20 Nov CDC shares preliminary results from One Health Household Transmission Investigation
Transmission of SARS-CoV-2 from people to pets can occur in householders with people who have COVID-19, according to preliminary data shared by a CDC One Health Household Transmission Investigation. The results were shared with veterinary organizations on November 17, 2020 during the CDC One Health Working Group meeting.

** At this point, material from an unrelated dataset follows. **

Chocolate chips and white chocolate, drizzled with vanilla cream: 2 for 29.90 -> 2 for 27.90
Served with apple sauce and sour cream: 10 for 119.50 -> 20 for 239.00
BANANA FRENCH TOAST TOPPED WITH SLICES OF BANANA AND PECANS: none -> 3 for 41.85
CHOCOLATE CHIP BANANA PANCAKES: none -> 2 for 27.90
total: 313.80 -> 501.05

The investigation systematically evaluated pets residing in 34 households with laboratory-confirmed human COVID-19 cases in two states, Utah and Wisconsin. The investigation sampled 56 pets, 37 of which were dogs and 19 of which were cats. The CDC deployed two veterinary field teams to the households in Utah and Wisconsin from April through May 2020 to collect oropharyngeal, nasal, and rectal swabs as well as fecal and blood samples from the pets. Additionally, owners completed a questionnaire for each enrolled pet in the household.
The median time from symptom onset of the household’s human index case to the first date of pet sampling was 27 days.
Of the pets sampled, 33 pets had frequent daily contact with the human index case prior to diagnosis. Of those 33 pets, 14 pets had decreased contact with the human index case after the human’s COVID-19 diagnosis. None of these pets were seropositive. Of the 33 pets, 19 of the pets had stable or increased contact with the human index case after diagnosis. Four pets (21%) of those were seropositive.
The results show that household transmission of the virus from people to pets may be higher than originally thought; the results support the current CDC guidance and highlight the importance of COVID-19-positive people restricting contact with pets and other animals to prevent person-to-animal transmission of the virus.
CVMA will continue to participate in informational calls with the CDC COVID-19 One Health Working Group and will share additional updates and information as it becomes available.